>>

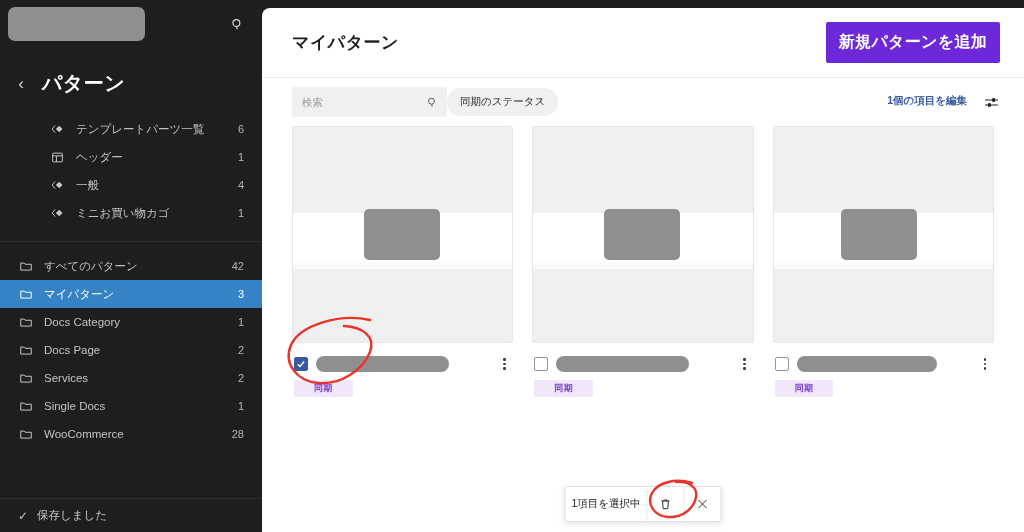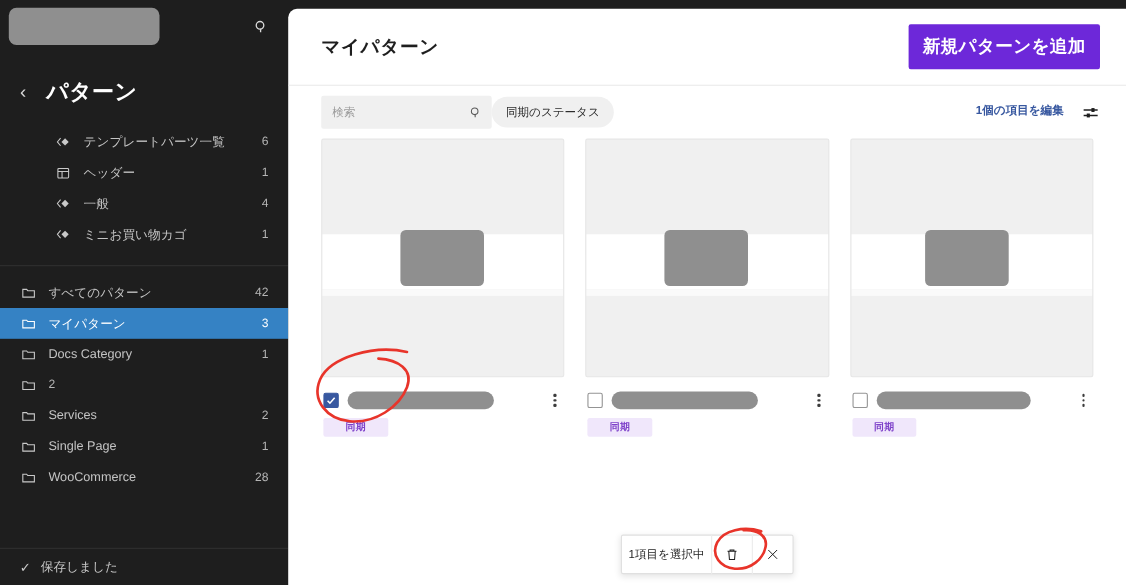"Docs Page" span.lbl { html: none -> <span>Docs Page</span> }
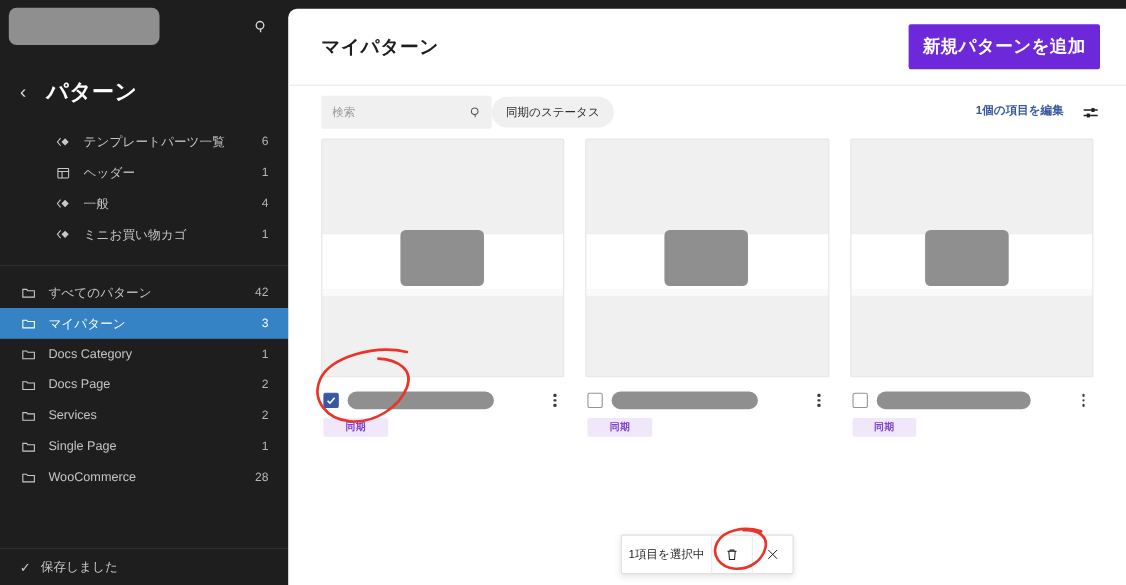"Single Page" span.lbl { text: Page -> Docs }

<<
>>

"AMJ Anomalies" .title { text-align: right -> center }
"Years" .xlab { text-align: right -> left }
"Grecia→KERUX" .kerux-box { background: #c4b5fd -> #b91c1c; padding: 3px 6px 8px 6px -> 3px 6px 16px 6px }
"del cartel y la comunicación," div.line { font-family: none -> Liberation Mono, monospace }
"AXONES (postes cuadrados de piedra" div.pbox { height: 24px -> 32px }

<<

§ EXERCISE:
When you reach the line containing "html: none ->" in the entries above, begin restating word for word, and stop once the line containing "text: Page ->" has been given. Omit the pictures.

§ FINAL ANSWER:
"Docs Page" span.lbl { html: none -> <span>Docs Page</span> }
"Single Page" span.lbl { text: Page -> Docs }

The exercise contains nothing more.